The activist group Queer Nation evolved as the gay and lesbian movement
confronted the scourge of AIDS, the rise of the religious right, and
changing notions of identity. Though short-lived, Queer Nation made a
lasting impact on the movement and the language it uses to describe
itself.
Queer Nation was born in New York City in the spring of 1990. The idea
for the group is said to have hatched at an ACT UP meeting, and Queer
Nation made its first public appearance at an April demonstration against
antigay violence. But the new face of queer activism burst onto the
national radar with an inflammatory broadsheet distributed at the city’s
Gay Pride parade that June.
The four-page broadsheet—"published anonymously by queers"—proclaimed
"Queers Read This" on the front and "I Hate Straights"
on the back. "Until I can enjoy the same freedom of movement and
sexuality as straights, their privilege must stop and it must be given
over to me and my queer sisters and brothers," the diatribe read.
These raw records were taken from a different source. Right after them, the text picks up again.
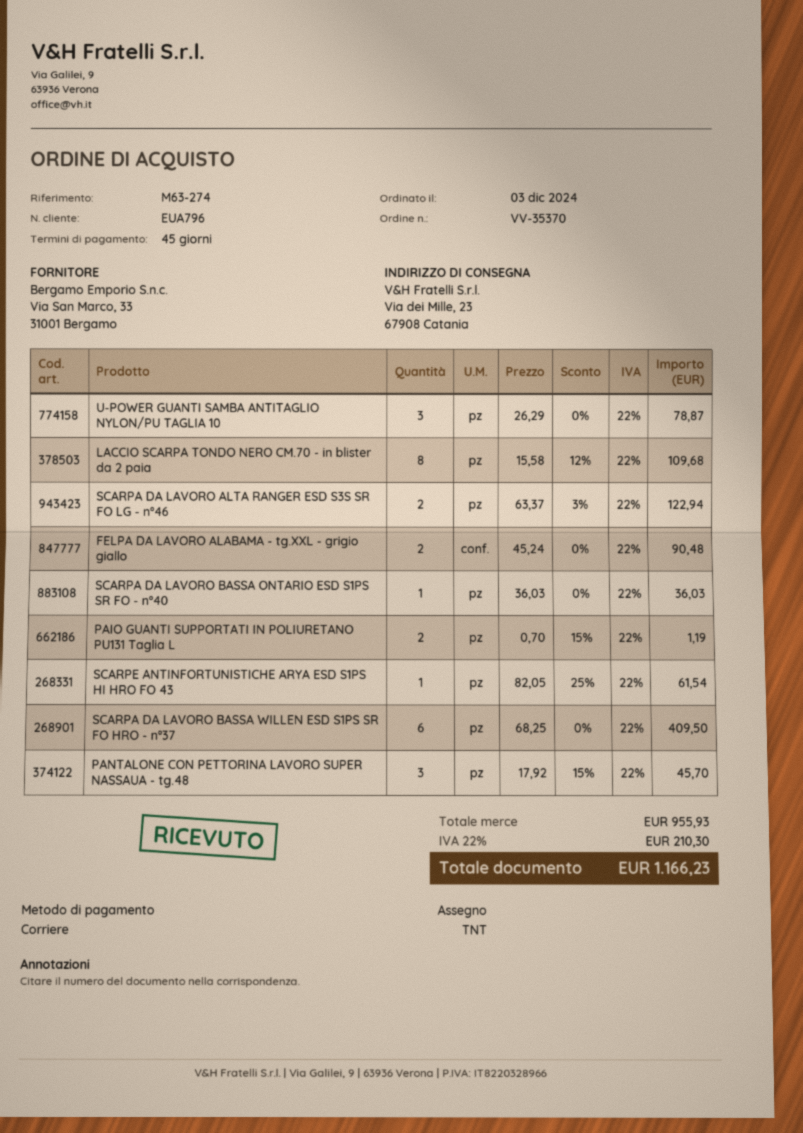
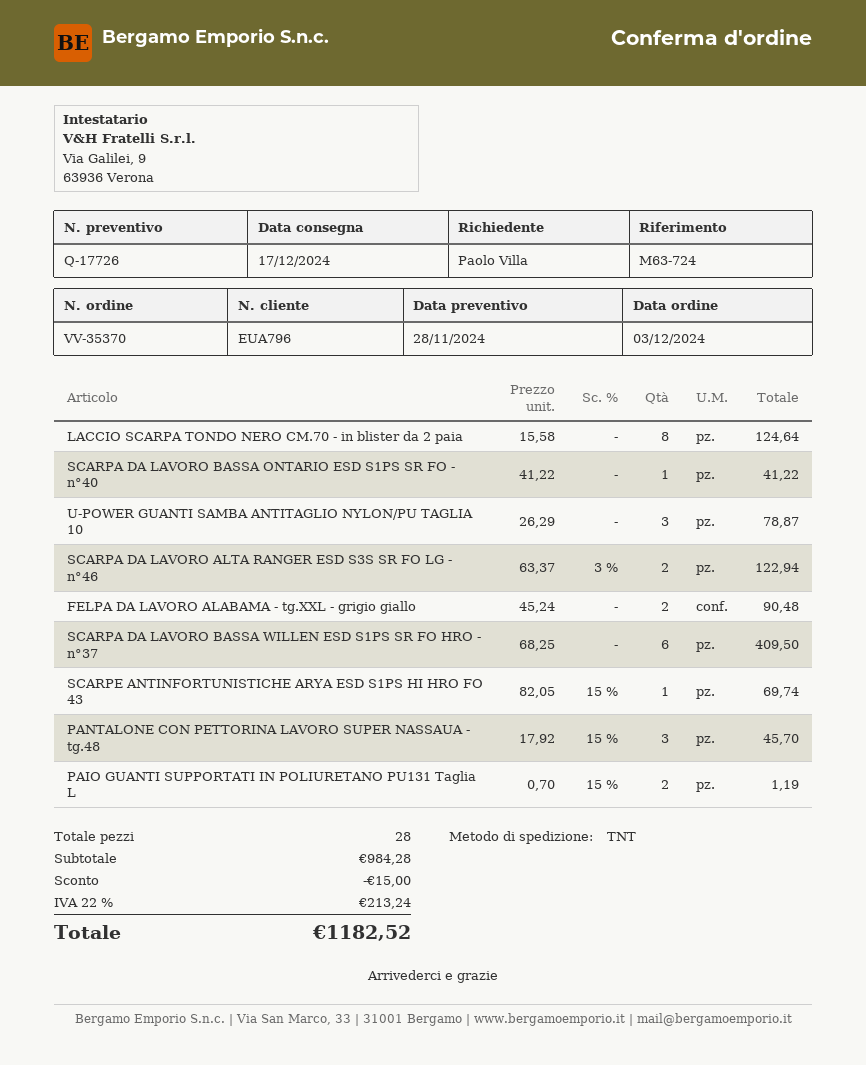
reference: M63-274 -> M63-724
LACCIO SCARPA TONDO NERO CM.70 - in blister da 2 paia: 8 x 15.58 - 12% = 109.68 -> 8 x 15.58 = 124.64
SCARPA DA LAVORO BASSA ONTARIO ESD S1PS SR FO - n°40: 1 x 36.03 = 36.03 -> 1 x 41.22 = 41.22
SCARPE ANTINFORTUNISTICHE ARYA ESD S1PS HI HRO FO 43: 1 x 82.05 - 25% = 61.54 -> 1 x 82.05 - 15% = 69.74
subtotal: 955.93 -> 984.28
discount: none -> 15.00
tax: 22% = 210.30 -> 22% = 213.24
total: 1166.23 -> 1182.52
"Straight people will not do this voluntarily and so they must be
forced into it...Terrorized into it...Rights are not given, they are
taken, by force if necessary...Straight people are your enemy."
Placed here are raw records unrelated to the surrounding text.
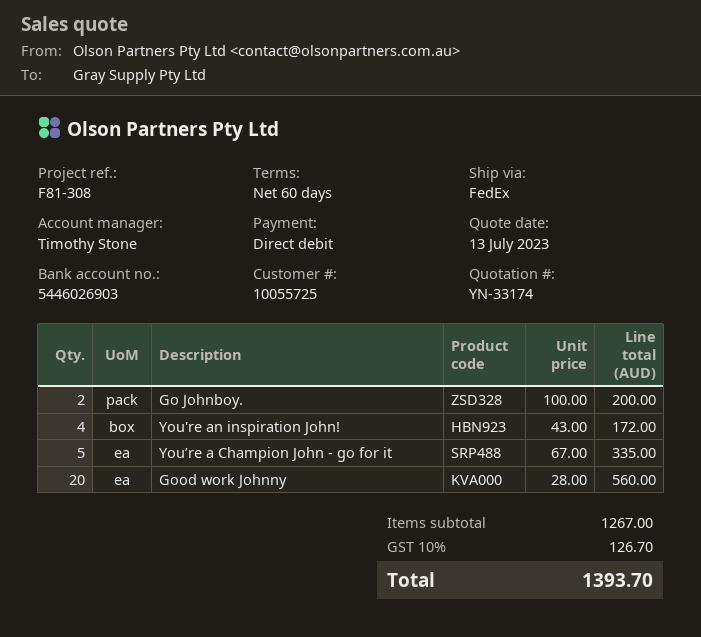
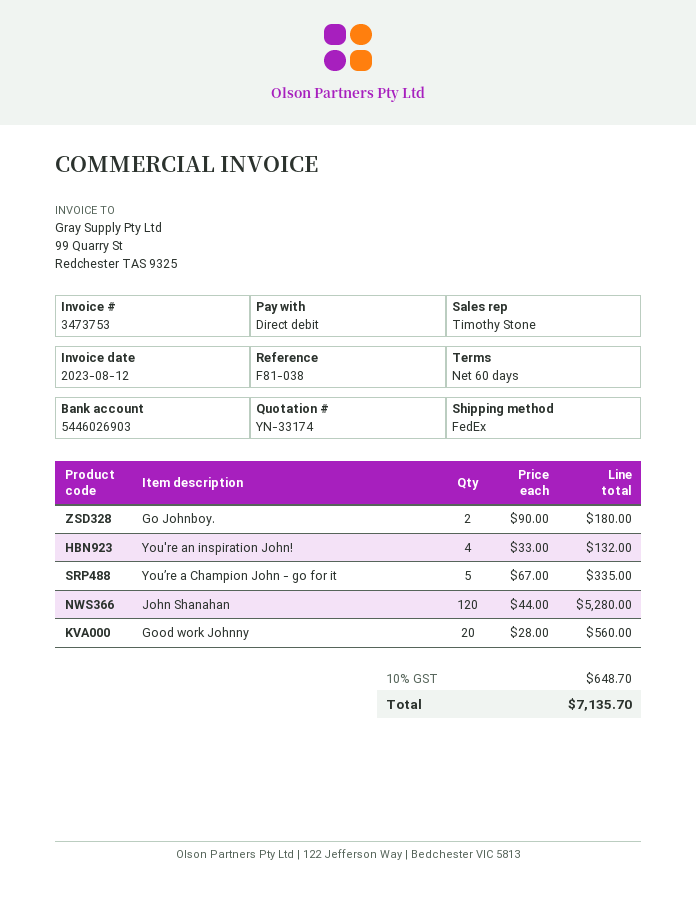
reference: F81-308 -> F81-038
Go Johnboy.: 2 x 100.00 = 200.00 -> 2 x 90.00 = 180.00
You're an inspiration John!: 4 x 43.00 = 172.00 -> 4 x 33.00 = 132.00
John Shanahan: none -> 120 x 44.00 = 5280.00
tax: 10% = 126.70 -> 10% = 648.70
total: 1393.70 -> 7135.70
"Queers Read This" was photocopied, passed from hand to hand,
faxed, and mailed across the country. A Queer Nation chapter soon formed
in San Francisco, followed by groups in other major cities. With a
considerable overlap in membership, Queer Nation adopted ACT UP’s sense
of urgency and its theatrical spirit. Like ACT UP, Queer Nation was a
leaderless network of autonomous chapters, in turn made up of ad hoc
working groups. By the summer of 1991, there were chapters in some 40
cities, including conservative locales such as Des Moines and Salt Lake
City. "Our strength lies in our numbers, our diversity, and in our
public and proud contempt for the closet," read the group’s mission
statement.
With its slogan, "We’re here! We’re queer! Get used to
it!," Queer Nation came to be seen as the shock troops of the
movement. Popular actions included the Suburban Homosexual Outreach
Project (same-sex kiss-ins at shopping malls) and Queer Nights Out
(invasions of straight bars and other venues). Queer Nation protested
everything from gay bashing and the 1991 Gulf War to the censorship of
queer art and negative portrayals of lesbian and bisexual women in the
film Basic Instinct, while promoting queer-positive sex education and
defending abortion clinics alongside pro-choice activists. Its Urban
Redecoration Committees ensured that the group’s brightly colored
stickers and posters—featuring declarations of queer pride and sometimes
sexually explicit images —adorned telephone poles, subway cars, and
activists’ leather jackets from coast to coast.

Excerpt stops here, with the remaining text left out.